When I studied computer science at the university of Oslo, we had a lecturer called Kristen Nygaard who actually invented object oriented programming. He invented OOP for a language called Simula as a technique for modeling real world objects and beheaviours. You do not have to program OOP in Simula, like in java.

Once, years ago, I got called in to salvage a C++/C project. The original developer had written a web of 300 classes (for an inventory-management system) with a mean of about twenty lines of code each; massive inheritace, aggregation, slam-bang, you name it. He had a jerry-built class browser which he used to “manage” it all. Quite a feat of solo engineering - if it had worked worth a da?n. When he left (willingly or otherwise, depending on who’s talking), we discovered that about 50 tiny classes didn’t even show up in his browswer, because as the comments said, “you should know this stuff is there already”.

Blech.

Two months later, a system with the required function, half the lines of code and ~15% of the class count went into production. Last I heard (about 3 years ago), that’s still the base for their production system. I never heard of the original coder again; I keep expecting to trip over a micro black hole somewhere formed when his navel-gazing recursed catastrophically. Occupational hazard for OO newbies, I believe.

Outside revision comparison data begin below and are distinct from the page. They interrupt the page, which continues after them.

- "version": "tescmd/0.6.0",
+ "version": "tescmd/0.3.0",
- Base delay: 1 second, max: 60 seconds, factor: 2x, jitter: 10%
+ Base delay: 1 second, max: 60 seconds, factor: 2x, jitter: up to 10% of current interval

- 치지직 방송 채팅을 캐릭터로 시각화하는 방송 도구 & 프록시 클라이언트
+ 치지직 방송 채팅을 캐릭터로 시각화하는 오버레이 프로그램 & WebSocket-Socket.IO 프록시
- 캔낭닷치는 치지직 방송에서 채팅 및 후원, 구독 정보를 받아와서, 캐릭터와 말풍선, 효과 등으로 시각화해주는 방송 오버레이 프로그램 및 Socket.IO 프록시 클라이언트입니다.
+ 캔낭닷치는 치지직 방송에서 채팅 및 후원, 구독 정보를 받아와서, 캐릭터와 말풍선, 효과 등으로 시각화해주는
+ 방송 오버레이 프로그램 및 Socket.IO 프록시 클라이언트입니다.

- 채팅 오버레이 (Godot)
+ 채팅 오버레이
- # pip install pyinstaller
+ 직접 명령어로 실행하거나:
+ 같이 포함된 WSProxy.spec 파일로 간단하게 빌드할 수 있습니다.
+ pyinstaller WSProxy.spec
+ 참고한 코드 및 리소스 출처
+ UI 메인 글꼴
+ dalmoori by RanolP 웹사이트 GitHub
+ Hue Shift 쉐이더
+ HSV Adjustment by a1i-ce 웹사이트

A good expansion for “POO” would be useful.

Poorly Organized Objects ?
Procedural Organization Obfuscated ?

There should be a term for abusing OOP in particularly horrid ways, and this is as good a candidate as any.

As one of the commenters said using Test Driven Development is one of the best ways of developing code.
First think of the way you’ll use it and than code it.

Agree with the post, but PFO seems a better acronym.

Great post Jeff.

Developers who write clear, simple, maintainable code satisfy these criteria:

  1. They can program (as you pointed out last week, many can’t)

  2. They must directly support in production the code they write

  3. They are very close to their users – physically, organizationally, empathetically, whatever

  4. They expect their code to be used for the long term (not a throwaway work)

Of these, my peeve is #2. It’s amazing how unrecognizable your own code can be six months, a year later. If you have to support that code, if users can walk over to your desk a year after you wrote it and ream you out because your program doesn’t work – then you’re MUCH more inclined to focus at the start on writing it well, so that it can be easily read, understood, and maintained.

Life in OO land would be far less stressful, and far more productive, if folks had listened at the beginning. Do Not Build to the Bean Paradigm. But that paradigm has taken hold, and much of the Design Pattern stuff is an effort to deal with this. If the profession had listened to Holub/Stroustrop/Arnold/Meyer and implemented OO as objects having capabilities, rather than simplistically as data and method, we would be far better off. But that didn’t happen.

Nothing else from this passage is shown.